Leaking underground storage tanks containing gasoline and other fuels have been a major source of groundwater contamination for many years. Since a single fuel spill can contain hundreds of hydrocarbon components, it is important to be able to determine which cause the greatest risk with respect to human health and the environment. These risks are based on the properties of the various hydrocarbons, and once they have been assessed, it is possible to select a remediation alternative for the contaminated site. There has been a movement towards the use of natural attenuation to clean up contaminated aquifers. Monitored natural attenuation is only used if it can be shown that it can effectively limit the travel distance and concentration of petroleum hydrocarbons in groundwater thus preventing them from reaching potential receptors. One way to determine the feasibility of natural attenuation as a remediation alternative is using contaminant transport modeling.
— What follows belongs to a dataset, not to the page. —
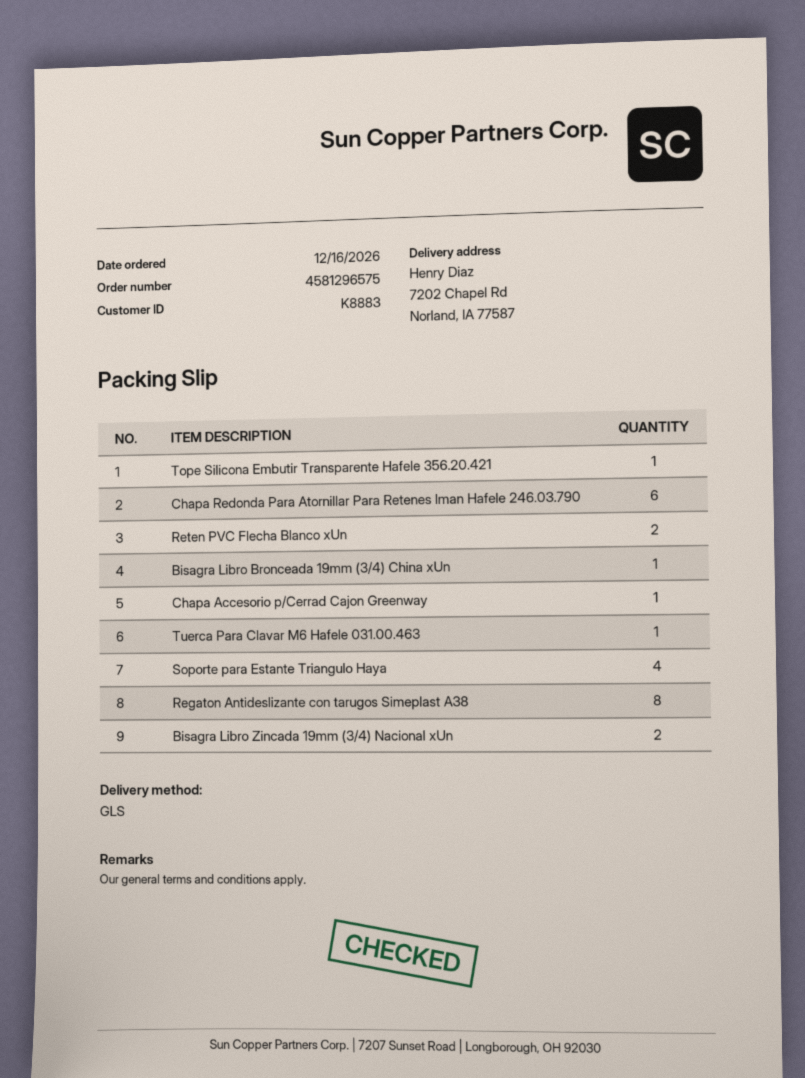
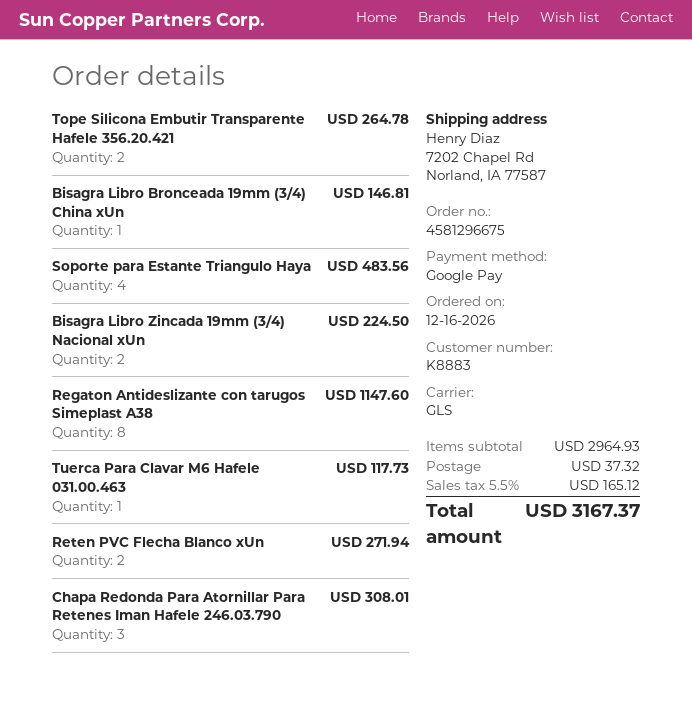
order number: 4581296575 -> 4581296675
Tope Silicona Embutir Transparente Hafele 356.20.421: 1 -> 2
Chapa Redonda Para Atornillar Para Retenes Iman Hafele 246.03.790: 6 -> 3
Chapa Accesorio p/Cerrad Cajon Greenway: 1 -> none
This literature review is divided up into two parts. Sections 2.1 through 2.3 comprise the first part, which begins by discussing the sources of hydrocarbon contamination and reviewing the properties of the compounds that pose the greatest risks. A broad discussion of natural attenuation follows with particular focus on its recent emergence as an approved means of meeting regulatory standards at hydrocarbon contaminated sites. Biodegradation of BTEX compounds is reviewed briefly in Section 2.2. The final part of the first section discusses previous contaminant transport modeling studies designed to simulate natural attenuation.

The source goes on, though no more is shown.